T.C. BAKIRKÖY 2. ASLİYE TİCARET MAHKEMESİ

ESAS NO : 2018/1271 Esas
KARAR NO : 2019/1326

DAVA : İtirazın İptali (Hizmet Sözleşmesinden Kaynaklanan)
DAVA TARİHİ : 17/12/2018
KARAR TARİHİ : 06/12/2019
KARARIN YAZILDIĞI TARİH : 20/12/2019
Mahkememizde görülmekte olan İtirazın İptali (Hizmet Sözleşmesinden Kaynaklanan) davasının yapılan açık yargılaması sonunda,
GEREĞİ DÜŞÜNÜLDÜ:
DAVA; Davacı vekili tarafından davalı aleyhine açılan iş bu davanın dava dilekçesinde özetle;Müvekkili şirketin davalı ile ticari faaliyetlerde bulunduğunu, ticari iş nedeniyle davalı şirket adına beş adet faturanın kesildiğini ve davalı şirkete tebliğ edildiğini, davalı şirketin söz konusu faturalara herhangi bir itirazda bulunmadığı gibi bu bedellere ilişkin herhangi bir ödeme de bulunmadığını, bunun üzerine davalı şirket aleyhine Küçükçekmece …icra müdürlüğü’nün … Esas sayılı dosyası ile fatura alacağından kaynaklı icra takibine başlanıldığını, davalı şirketin haksız ve mesnetsiz bir şekilde takibe itiraz ettiğini beyanla itirazın iptalini, takibin devamını, %20’den aşağı olmamak üzere %100’e kadar icra inkar tazminatına hükmedilmesine, yargılama giderleri ile vekalet ücretinin karşı tarafa yüklenmesine karar verilmesini talep ve dava etmiştir.
CEVAP; Davalı tarafından sunulan cevap dilekçesinde özetle;
Taraflar arasında söz konusu faturanın düzenlenmesini gerektirecek bir akdi ilişkinin mevcut olmadığını, müvekkilinin davacı şirketten faturaya konu edilen malları istemediğini ve teslim almadığını, TTK md. 21/1’E göre faturanın hukuki sonuç doğurabilmesi için müvekkili şirket ve davacı arasında önceden kurulmuş geçerli bir akdi ilişkinin bulunmasının şart olduğunu, dolayısıyla müvekkili şirket tarafından faturaya ibraz edilememiş olması akdi ilişkinin varlığını, malın teslim edildiğini, borcun ifa edildiğini göstermediğini, HMK madde 200’e göre faturaya konu alacağın dayandığı sözleşmenin davacı tarafından delille ispatlanmasının gerektiğini ayrıca faturaya düzenleyip gönderdiğini iddia eden davacının HMK madde 190/1 göre işin yapıldığının ve malın teslim edildiğinin ispat edilmesinin gerektiğini beyanla açılan davanın reddini, yargılama giderleri ve vekalet ücretinin davacı üzerinde bırakılmasına karar verilmesini talep etmiştir.

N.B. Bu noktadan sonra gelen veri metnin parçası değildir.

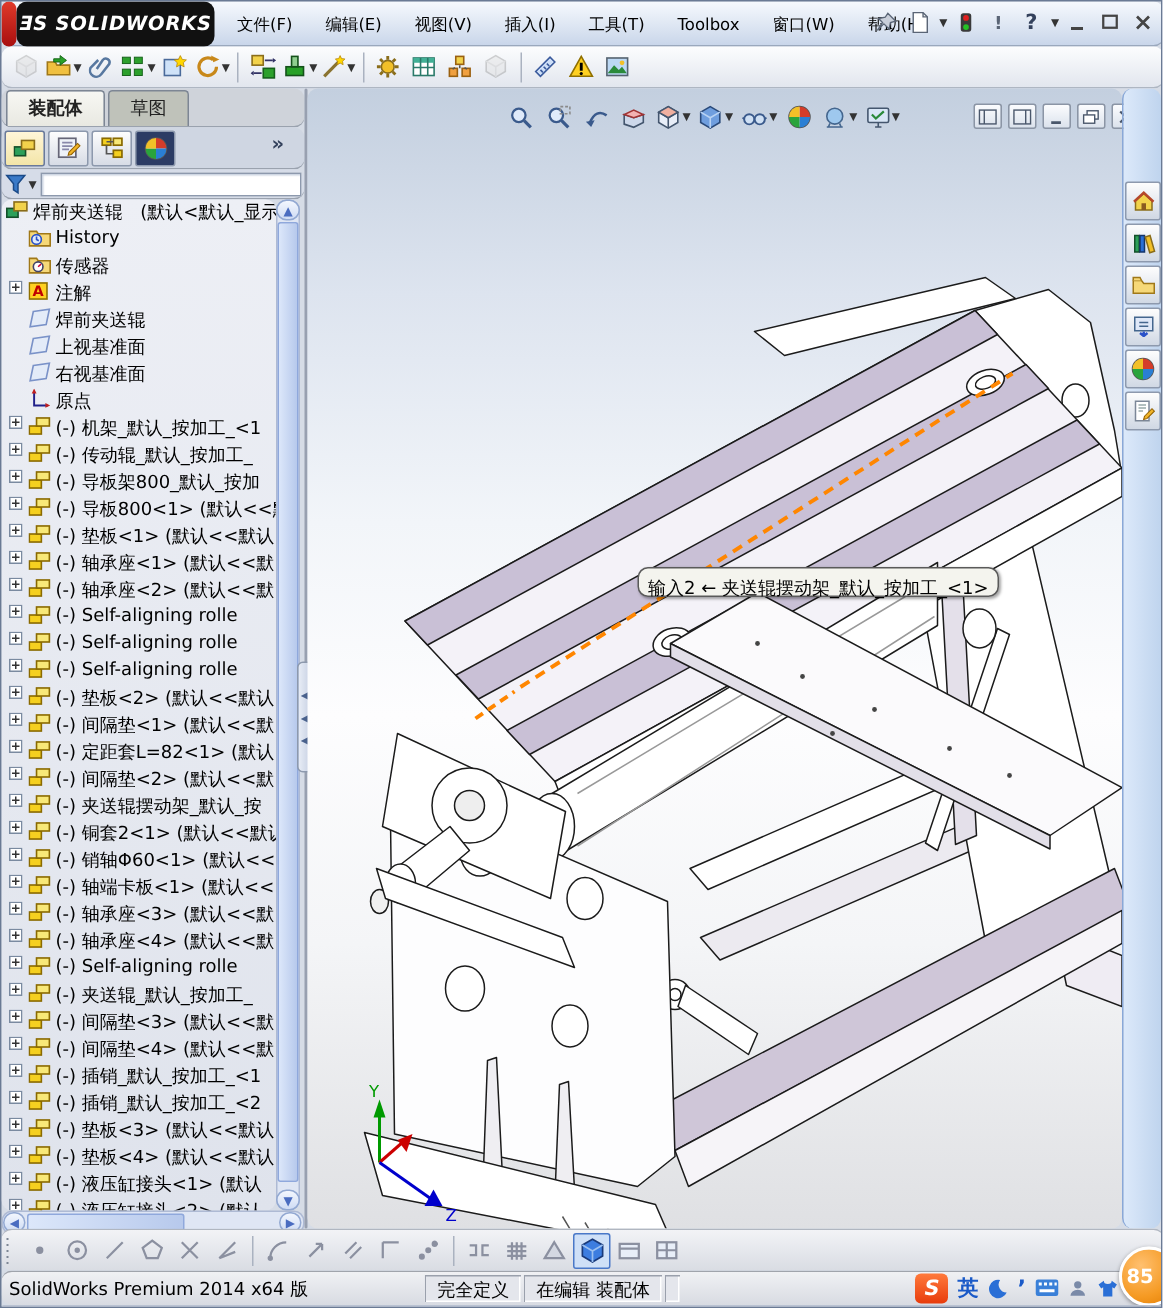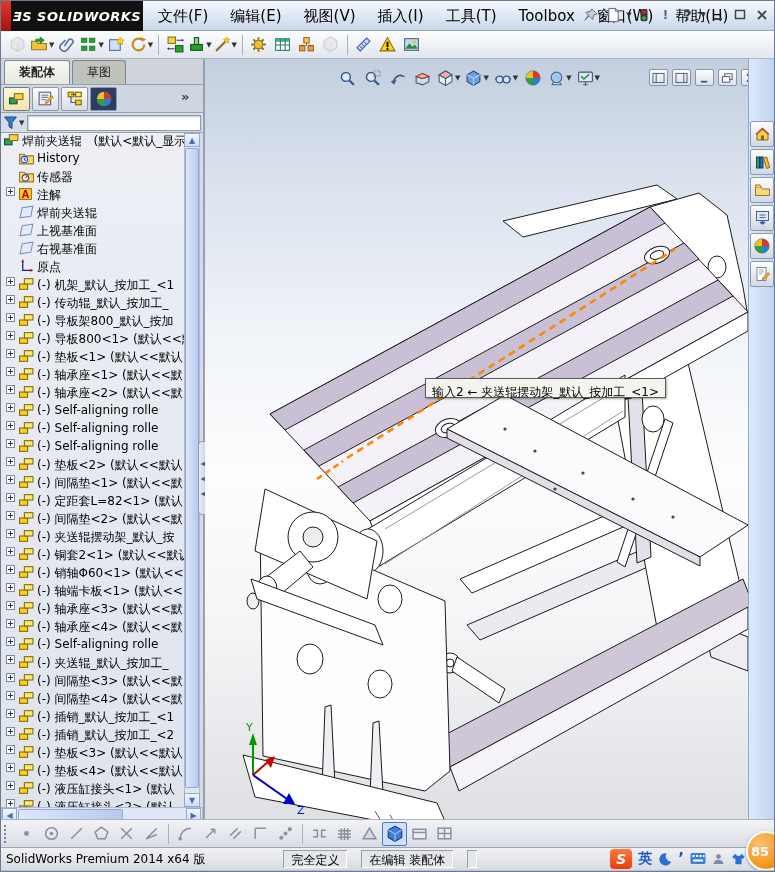--- a/index.html
+++ b/index.html
@@ -6,7 +6,7 @@
   html,body { width:775px; height:872px; }
   body { font-family:"DejaVu Sans","Liberation Sans",sans-serif; font-size:12px; overflow:hidden; }
   #app { position:relative; width:775px; height:872px; background:#d6dce6; overflow:hidden; border:1px solid #6a7a94; }
-  .abs { position:absolute; }
+  .abs { position:absolute;border-radius:7px; }
 
   
   #titlebar { left:0; top:0; width:775px; height:30px; background:linear-gradient(180deg,#f6f9fd,#d7e1f0 70%,#c9d6ea); border-bottom:1px solid #9aa8bd; }

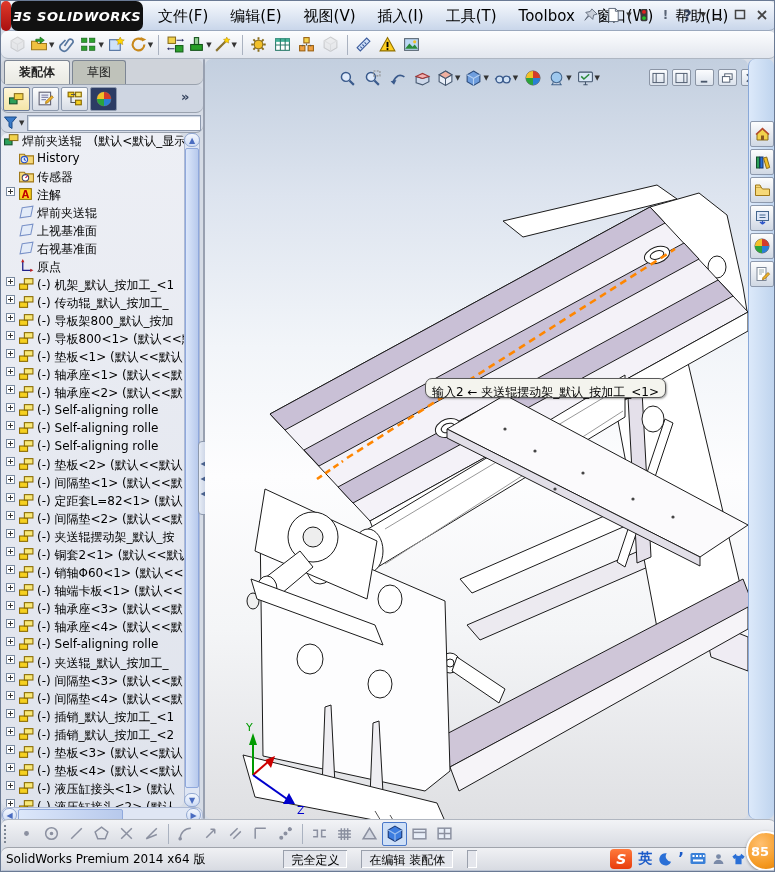--- a/index.html
+++ b/index.html
@@ -13,7 +13,7 @@
   #logo-red { left:0; top:0; width:10px; height:30px; background:linear-gradient(180deg,#e03a2a,#a80f0f); }
   #logo-black { left:10px; top:0; width:132px; height:30px; background:#111; color:#fff; display:flex; align-items:center; justify-content:center; font-style:italic; font-weight:bold; font-size:13px; letter-spacing:0.5px; }
   #menubar { left:148px; top:0; height:30px; display:flex; align-items:center; gap:4px; }
-  .menu-item { padding:4px 9px; color:#000; font-size:15px; cursor:default; }
+  .menu-item { padding:4px 9px; color:#000; font-size:11px; cursor:default; }
   #tb-right { right:4px; top:4px; display:flex; align-items:center; gap:2px; }
   .winbtn { width:20px; height:20px; display:flex; align-items:center; justify-content:center; border:1px solid transparent; }
   .dd { font-size:7px; color:#333; margin-left:1px; }

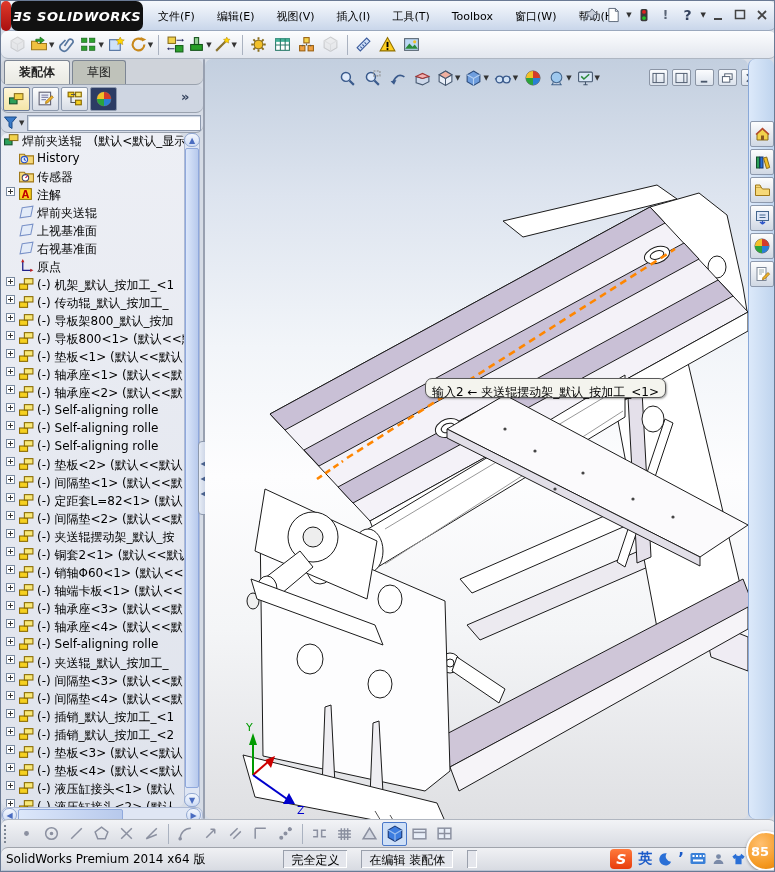--- a/index.html
+++ b/index.html
@@ -74,7 +74,7 @@
   
   #statusbar { left:0; top:846px; width:775px; height:23px; background:linear-gradient(180deg,#f0f1f4,#d8dbe2); border-top:1px solid #a0a4ac; display:flex; align-items:center; }
   #status-product { margin-left:5px; font-size:12px; color:#000; }
-  .sfield { height:18px; padding:2px 8px; margin-left:14px; font-size:12px; box-shadow:inset 1px 1px 0 #9aa0ac, inset -1px -1px 0 #ffffff; background:#e4e6ec; white-space:nowrap; }
+  .sfield { height:18px; padding:2px 8px; margin-left:2px; font-size:12px; box-shadow:inset 1px 1px 0 #9aa0ac, inset -1px -1px 0 #ffffff; background:#e4e6ec; white-space:nowrap; }
   .sfield.blank { width:10px; padding:0; }
   #tray { position:absolute; right:28px; top:846px; height:23px; display:flex; align-items:center; gap:6px; }
   #badge-85 { left:745px; top:830px; width:40px; height:40px; border-radius:50%; background:radial-gradient(circle at 35% 30%,#ffc070,#f59a23 60%,#e07b00); border:2px solid #fff; box-shadow:0 1px 3px rgba(0,0,0,0.4); color:#fff; font-weight:bold; font-size:13px; display:flex; align-items:center; justify-content:center; padding-right:12px; }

DELİLLERİN DEĞERLENDİRİLMESİ VE GEREKÇE:
Dava, fatura alacağının tahsili amacıyla başlatılan icra takibine yapılan itirazın iptali istemine ilişkin olup, uyuşmazlık taraflar arasında bir ticari ilişki bulunup bulunmadığı, bu ticari ilişki kapsamında davacının, davalıya fatura konusu malları teslim edip etmediği, davacının, davalıdan alacaklı olup olmadığı, alacaklı ise miktarının ne kadar olduğu hususlarında olduğunun tespitine ilişkindir.

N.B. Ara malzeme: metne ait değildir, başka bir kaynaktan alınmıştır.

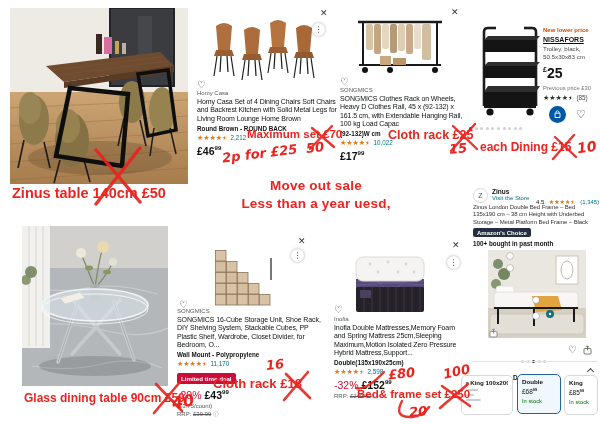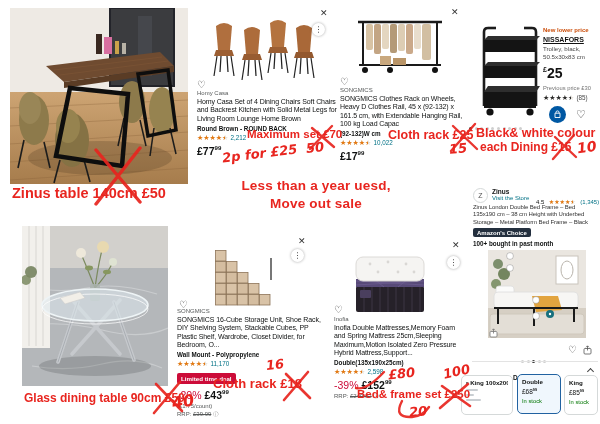--- a/index.html
+++ b/index.html
@@ -253,7 +253,6 @@
       </svg>
   </div>
   <span class="heart" style="left:576px;top:109px;font-size:11px">♡</span>
-  <div class="anno" style="left:476px;top:126px;font-size:12.5px">Black&amp; white colour</div>
   <div class="anno" style="left:480px;top:140px;font-size:12px"><span>each Dining £</span><span>15</span></div>
   <div class="anno hand" style="left:577px;top:139px;font-size:14px;transform:rotate(-8deg)">10</div>
 

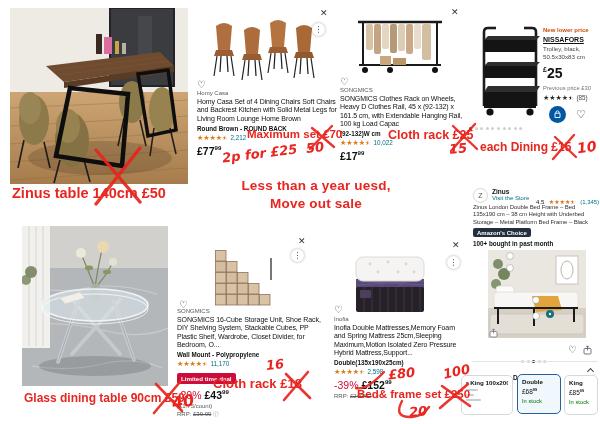--- a/index.html
+++ b/index.html
@@ -169,7 +169,7 @@
         </span>
       <span class="rev">2,212</span>
     </div>
-    <div class="pr"><span>£77</span><span class="sup">99</span></div>
+    <div class="pr"><span>£46</span><span class="sup">99</span></div>
   </div>
   <div class="anno" style="left:247px;top:128px;font-size:11.5px"><span>Maximum set £</span><span>70</span></div>
   <div class="anno hand" style="left:306px;top:140px;font-size:13px;transform:rotate(-6deg)">50</div>

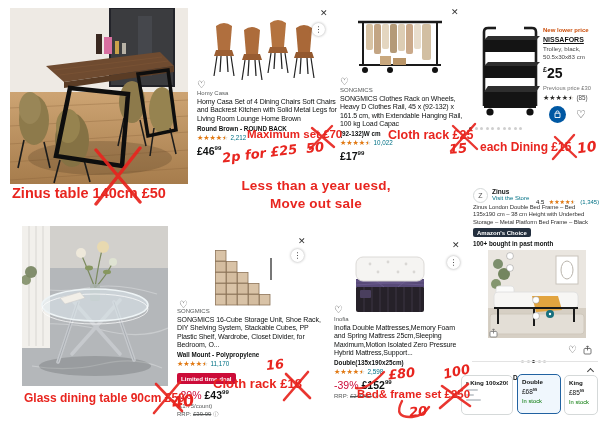--- a/index.html
+++ b/index.html
@@ -257,8 +257,8 @@
   <div class="anno hand" style="left:577px;top:139px;font-size:14px;transform:rotate(-8deg)">10</div>
 
   <div class="abs" style="left:196px;top:177px;width:240px">
+    <div class="sale-line">Move out sale</div>
     <div class="sale-line">Less than a year uesd,</div>
-    <div class="sale-line">Move out sale</div>
   </div>
 
   <svg class="abs" style="left:22px;top:226px" width="146" height="160" viewBox="0 0 146 160">

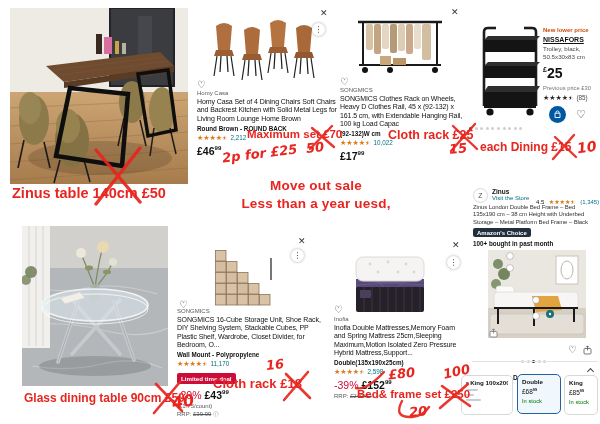--- a/index.html
+++ b/index.html
@@ -406,7 +406,7 @@
         </span>
       <span class="rev">2,598</span>
     </div>
-    <div class="pr"><span class="disc">-39%</span><span>£152</span><span class="sup">99</span></div>
+    <div class="pr"><span class="disc">-32%</span><span>£152</span><span class="sup">99</span></div>
     <div class="tiny info-i" style="margin-top:2px"><span>RRP:</span> <span class="strike">£249.03</span></div>
   </div>
   <div class="anno hand" style="left:388px;top:366px;font-size:13px;transform:rotate(-6deg)">£80</div>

Küçükçekmece…, İcra Müdürlüğünün …. esas sayılı takip dosyasının incelenmesinde; Davacı takip alacaklısı tarafından davalı takip borçlusuna karşı 5 adet faturadan kaynaklı toplamda 21.031,81 TL’nin tahsili için ilamsız takip talebinde bulunulduğu süresinde itiraz üzerine takibin durduğu anlaşılmıştır.

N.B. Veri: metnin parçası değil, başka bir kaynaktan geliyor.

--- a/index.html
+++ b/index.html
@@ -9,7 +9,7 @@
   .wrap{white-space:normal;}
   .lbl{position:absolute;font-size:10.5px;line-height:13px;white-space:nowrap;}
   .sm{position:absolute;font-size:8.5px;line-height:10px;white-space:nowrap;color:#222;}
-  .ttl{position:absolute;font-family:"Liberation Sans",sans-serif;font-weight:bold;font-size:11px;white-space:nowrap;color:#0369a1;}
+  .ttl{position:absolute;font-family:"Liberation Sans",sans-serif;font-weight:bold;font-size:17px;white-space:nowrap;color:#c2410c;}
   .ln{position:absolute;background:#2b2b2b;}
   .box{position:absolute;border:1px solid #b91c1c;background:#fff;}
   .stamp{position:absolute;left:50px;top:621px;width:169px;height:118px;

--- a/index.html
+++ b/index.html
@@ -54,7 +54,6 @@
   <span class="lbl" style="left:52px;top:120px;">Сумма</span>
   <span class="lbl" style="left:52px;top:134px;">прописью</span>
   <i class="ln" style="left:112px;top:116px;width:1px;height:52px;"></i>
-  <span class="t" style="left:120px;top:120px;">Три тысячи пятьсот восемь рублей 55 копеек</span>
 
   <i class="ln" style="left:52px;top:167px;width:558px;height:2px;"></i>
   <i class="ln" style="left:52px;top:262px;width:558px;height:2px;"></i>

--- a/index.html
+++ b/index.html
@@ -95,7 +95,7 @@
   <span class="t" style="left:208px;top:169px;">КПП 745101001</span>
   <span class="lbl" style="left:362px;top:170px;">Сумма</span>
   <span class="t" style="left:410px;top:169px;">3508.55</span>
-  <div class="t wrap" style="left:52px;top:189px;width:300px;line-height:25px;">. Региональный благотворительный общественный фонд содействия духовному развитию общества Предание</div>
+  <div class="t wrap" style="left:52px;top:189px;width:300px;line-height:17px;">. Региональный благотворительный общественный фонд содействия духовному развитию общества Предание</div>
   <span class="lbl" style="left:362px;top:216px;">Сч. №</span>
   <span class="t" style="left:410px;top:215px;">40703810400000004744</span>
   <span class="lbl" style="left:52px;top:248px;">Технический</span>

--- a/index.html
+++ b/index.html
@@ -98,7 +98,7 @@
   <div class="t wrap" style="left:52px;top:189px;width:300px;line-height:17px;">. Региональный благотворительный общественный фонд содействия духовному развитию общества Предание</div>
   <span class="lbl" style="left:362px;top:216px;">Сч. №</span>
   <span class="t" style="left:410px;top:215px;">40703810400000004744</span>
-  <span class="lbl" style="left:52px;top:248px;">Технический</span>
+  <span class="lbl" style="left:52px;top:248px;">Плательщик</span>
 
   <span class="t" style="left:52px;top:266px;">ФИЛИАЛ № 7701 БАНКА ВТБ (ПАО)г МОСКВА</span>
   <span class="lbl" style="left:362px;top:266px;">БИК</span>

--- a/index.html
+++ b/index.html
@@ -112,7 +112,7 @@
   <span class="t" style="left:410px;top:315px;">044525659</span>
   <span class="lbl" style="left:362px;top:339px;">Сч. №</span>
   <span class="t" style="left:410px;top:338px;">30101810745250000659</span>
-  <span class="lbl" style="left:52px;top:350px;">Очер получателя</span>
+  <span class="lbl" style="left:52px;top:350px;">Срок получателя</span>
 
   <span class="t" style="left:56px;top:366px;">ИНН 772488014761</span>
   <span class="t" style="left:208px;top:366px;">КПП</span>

Dosya davacının ticari defterleri üzerinde inceleme yapmak üzere bilirkişiye tevdi edilmiş olup bilirkişi raporunda özetle; davacı tarafından sunulan ticari defterlerin T.T.K ve V.U.K hükümleri doğrultusunda sahibi lehine delil niteliğine haiz olduğunu, sunulan ticari defterlere göre davacı tarafından takibe konu edilen 5 adette toplam 22.475,24 TL tutarlı faturaları defterlerine kaydettiğini ve ticari defterlerine göre takip tarihi itibariyle bu faturalardan dolayı 19.857,92 TL alacaklı durumda olduğunu, davalı defterlerinin incelenmek üzere talimat yazılmasına karar verildiğinden davalı ticari defterleri üzerinde inceleme yapılamadığını bu nedenle taraflar arasındaki borç alacak ilişkisini ve takibe konu faturaların davalı defterlerinde kayıtlı olup olmadığı hususunu tespit etmenin mümkün olmadığını, davacı tarafından sunulan mail yazışmaları ve ekinde yer aldığı iddia edilen sipariş sözleşmelerinin içeriklerinde yer alan emtialar ile faturaların muhteviyatını oluşturan emtiaların karşılaştırıldığında gerek faturalar ve gerekse sipariş formlarındaki ürünlerin tanımının farklı olması nedeniyle birebir örtüştürmenin mümkün olmadığından mail yazışmaları ve ekinde yer aldığı iddia edilen sipariş sözleşmeleri yönünden takdir ve hukuki değerlendirmenin mahkeme takdirinde olduğunu beyan etmiştir.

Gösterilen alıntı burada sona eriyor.